Push-Relabel Algorithm

Instead of augmenting paths, works locally by pushing excess flow toward the sink.

Concepts:

  • Height function h(v): Labels vertices. Flow can only be pushed downhill (h(u) = h(v) + 1).
  • Excess e(v): Flow in - flow out at vertex v. Positive excess at non-source, non-sink vertices must be eliminated.
  • Push: Send excess from u to v (if h(u) = h(v) + 1 and residual capacity > 0).
  • Relabel: Increase h(v) if v has excess but can't push (no lower neighbor with residual capacity).

Time: O(V²E) generic. O(V³) with FIFO selection. O(V²√E) with highest-label selection.

Advantage: Better for dense graphs. No global augmenting path search — local operations.

Minimum Cost Flow

Find the maximum flow with minimum cost, where each edge has both a capacity and a cost per unit of flow.

Successive Shortest Paths

  1. Find the shortest path from s to t (minimum cost augmenting path) using Bellman-Ford or SPFA.
  2. Send flow along this path.
  3. Repeat until no more augmenting paths.
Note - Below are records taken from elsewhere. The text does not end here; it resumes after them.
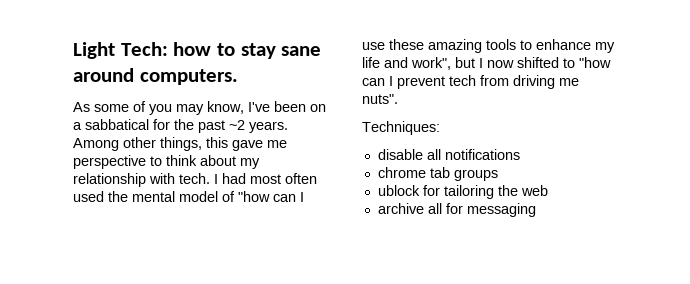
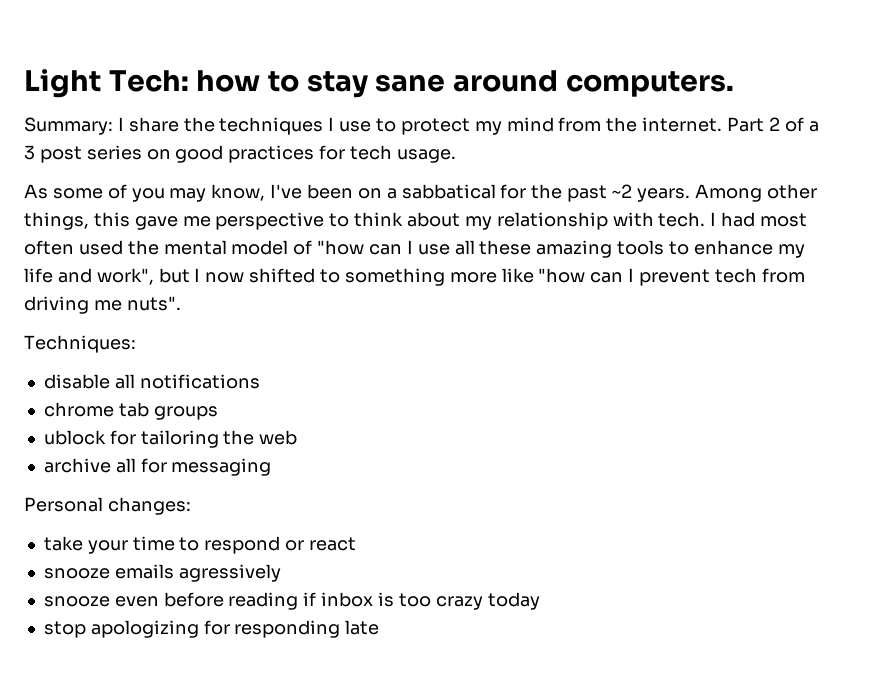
+ Summary: I share the techniques I use to protect my mind from the internet. Part 2 of a 3 post series on good practices for tech usage.
- I had most often used the mental model of "how can I use these amazing tools to enhance my life and work", but I now shifted to "how can I prevent tech from driving me nuts".
+ I had most often used the mental model of "how can I use all these amazing tools to enhance my life and work", but I now shifted to something more like "how can I prevent tech from driving me nuts".
+ Personal changes:
+ take your time to respond or react
+ snooze emails agressively
+ snooze even before reading if inbox is too crazy today
+ stop apologizing for responding late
Time: O(VE × |f*|) or O(VE × F) where F is the max flow.

Cost-Scaling

A faster approach for minimum cost flow. O(V³ log V) time. The Goldberg-Tarjan algorithm.

Applications: Assignment problem, transportation problem, optimal matching.

Applications of Network Flow

Bipartite Matching via Flow

Model bipartite matching as a flow problem:

  • Source s connects to all vertices in U.
  • All vertices in V connect to sink t.
  • Edges from U to V with capacity 1.

Max-flow = maximum matching size.

Project Selection

Given projects with profits (positive) and costs (negative), and precedence constraints (project A requires project B):

Model as min-cut:

  • Source s represents "do the project."
  • Sink t represents "don't do the project."
  • Positive-profit projects: s → project with capacity = profit.
  • Negative-profit projects: project → t with capacity = |cost|.
  • Dependency A → B: B → A with infinite capacity.

Answer = total positive profits - min-cut value.

Image Segmentation

Segment an image into foreground and background:

  • Each pixel is a vertex.
  • Source s = foreground, sink t = background.
  • s → pixel: capacity = likelihood of foreground.
  • pixel → t: capacity = likelihood of background.
  • pixel → neighbor: capacity = smoothness penalty.

Min-cut gives the optimal segmentation.

Baseball Elimination

Determine if a team is mathematically eliminated from winning the division. Ford and Fulkerson showed this reduces to a max-flow problem.

Circulation with Demands

Flow conservation with demands: each edge has both a lower bound and upper bound on flow.

Feasibility: Reduce to standard max-flow by adding a super-source and super-sink.

Flow Decomposition

Any flow can be decomposed into at most E path flows and cycle flows.

Theorem: Any s-t flow f can be decomposed into at most E augmenting paths from s to t plus flow-carrying cycles.

This decomposition is useful for understanding the structure of flows and for practical routing.

Summary

| Algorithm | Time | Best For | |---|---|---| | Edmonds-Karp | O(VE²) | General, simple | | Dinic | O(V²E) | Competitive programming, unit-capacity | | Push-relabel (FIFO) | O(V³) | Dense graphs | | Push-relabel (highest) | O(V²√E) | Large sparse graphs | | Successive shortest paths | O(VE × F) | Min-cost flow |

Applications in CS

  • Network routing: Maximum data flow through a network. Bottleneck identification = min-cut.
  • Bipartite matching: Maximum matching in bipartite graphs (job assignment, course scheduling).
  • Image processing: Graph cuts for segmentation, stereo matching, denoising.
  • Airline scheduling: Crew scheduling, gate assignment, fleet routing.
  • Compiler optimization: Register allocation via network flow.
  • Supply chain: Transportation and transshipment problems.
  • Sports: Elimination problems in league standings.